= Human rights in Trinidad and Tobago =

Human rights in Trinidad and Tobago comprise a series of rights legally protected by the Constitution of Trinidad and Tobago. Trinidad and Tobago has ratified a number of international treaties and conventions on human rights and parts or principles of these legal texts have been integrated into the domestic laws of the country. The Ministry of the Attorney General has established the International Law and Human Rights Unit to ensure adherence to these principles.

== Gender equality ==
Section 4 of the Constitution prohibits discrimination on the grounds of sex. In 2014, Trinidad and Tobago ranked 49th on the Global Gender Gap Index of the World Economic Forum, with a score of 0.715, down from its 36th place in 2013. In terms of participation in the labor force, the country ranked 87th, with 59% of women participating as opposed to 82% of men. Women on average received 66% of men's wages for similar work, constituted 29% of the parliament and occupied 6% of ministerial positions. The Gender Affairs Division of the Ministry of Gender, Youth and Child Development is committed to bettering the situation in the country, with the National Gender and Development Policy at the stage of finalization since 2011 as of 2014. In 2010, the country had its first female prime minister, Kamla Persad-Bissessar.

Violence against women, however, is on the rise, with 689 cases of sexual offenses reported in 2013, with an increase of 200 cases since 2011. According to the US Secretary of State, the government and nongovernmental organizations reported that many incidents of rape and other sexual crimes were unreported, partly due to perceived insensitivity of police, exacerbated by a wide cultural acceptance of gender-based violence. There is a lack of reliable statistics, but women's groups stated in 2013 that over 50% of the country's women suffered abuse. Many community leaders asserted that abuse of women, particularly in the form of domestic violence, continued to be a significant problem.

== Freedoms ==
=== Freedom of the press ===
In 2014, Reporters Without Borders, in its Press Freedom Index, placed Trinidad and Tobago at the 43rd place, with a score of 23.28, corresponding to a "satisfactory situation". In the same year, Freedom House classified Trinidad and Tobago as "free" in terms of press freedom, which is the highest level available. There were cases brought against journalists for libel in 2012, but no such cases occurred in 2013 and efforts were made to exempt investigative journalists from such charges. There were reportedly occasional attempts to influence the press by the politicians, for instance, three senior journalists resigned in the Trinidad Guardian to protest alleged governmental interference and the prime minister publicly criticized the press. There was also an alleged governmental "smear campaign" against two journalists who had investigated the activities of the national security minister and the Attorney General. However, there are active political weekly newspapers and all of the daily and weekly newspapers are privately owned, with no restrictions on access to the Internet.

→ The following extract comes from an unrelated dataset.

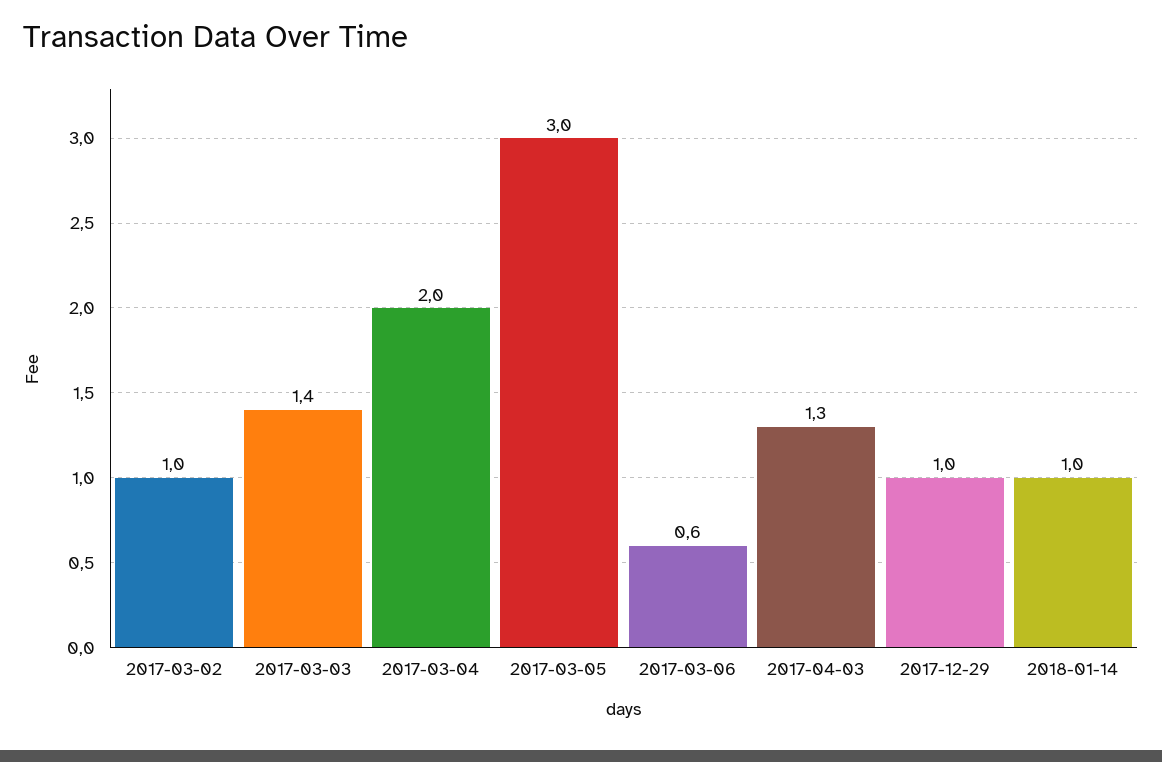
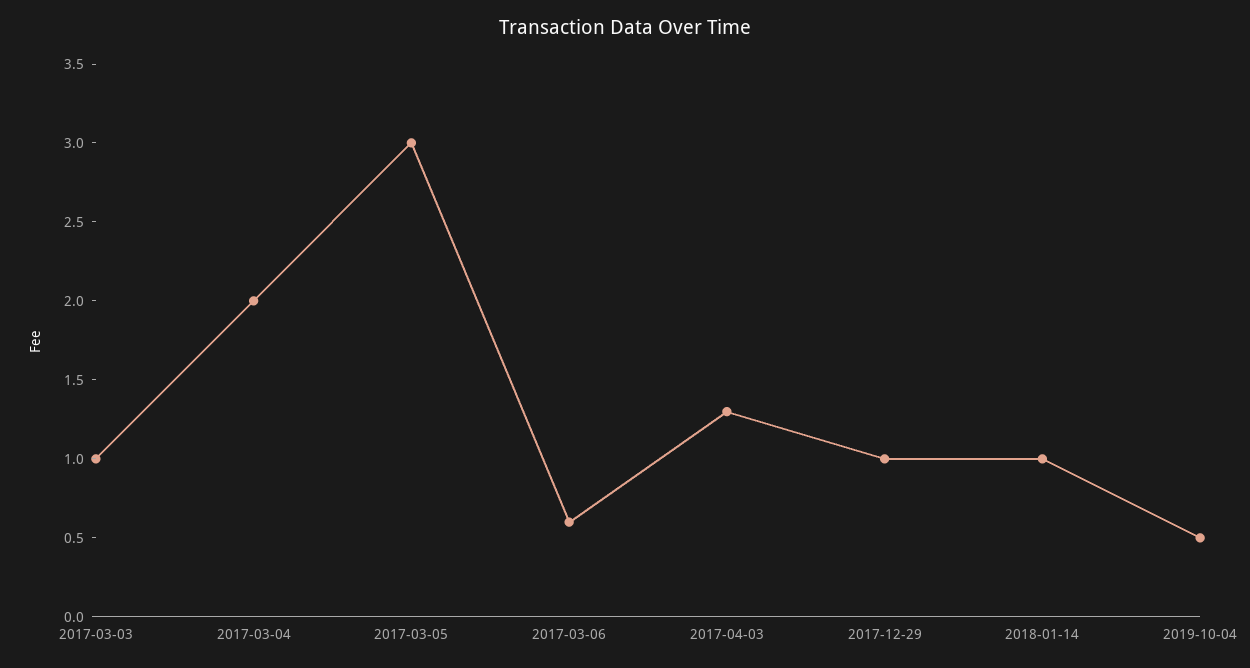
2017-03-02: 1 -> none
2017-03-03: 1.4 -> 1
2019-10-04: none -> 0.5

=== Freedom of religion ===
The freedom of religion in Trinidad and Tobago is protected by both domestic legal framework and international conventions, namely Section 4 of the Constitution, protecting the "freedom of conscience and religious belief and observance" and the International Covenant on Civil and Political Rights. According to the United States Secretary of State Report 2022, members of the government often participated in the ceremonies and holidays of various religious groups, regularly emphasizing religious tolerance and harmony, and government officials routinely spoke publicly against religious intolerance.

== Human trafficking ==

According to the US Secretary of State, as of 2013, Trinidad and Tobago is a destination, transit, and possible source country for adults and children subjected to sex trafficking and adults subjected to forced labor. Women and girls from the Dominican Republic, Guyana, Venezuela, and Colombia were reportedly subjected to sex trafficking in Trinidadian brothels and clubs. Economic migrants from the Caribbean region and from Asia, including India and China, are vulnerable to forced labor. Cases of forced labor have occurred in domestic service and in the retail sector. Law enforcement officials report Trinidadian children were vulnerable to sex trafficking and forced labor, including the coerced selling of drugs.

A 2013 study indicated individuals in establishments, such as brothels or nightclubs, throughout Trinidad recruit women and girls for the commercial sex trade and keep their passports; withholding a passport is a common indicator of human trafficking. This report also revealed that economic migrants who lack legal status may be exposed to various forms of exploitation and abuse, which are indicative of human trafficking. According to the American report, while the government did not comply with the minimum standards for the elimination of trafficking, there was significant progress; during the reporting period, the government vigorously investigated trafficking offenses and, for the first time, formally charged suspected trafficking offenders under its 2011 anti-trafficking law.

The cases of human trafficking were also confirmed by Trinidadian officials. There were 42 reported cases of human trafficking between 2007 and 2013, but this was not believed to reflect the extent of the problem fully. There were no officially documented cases of trafficking of children.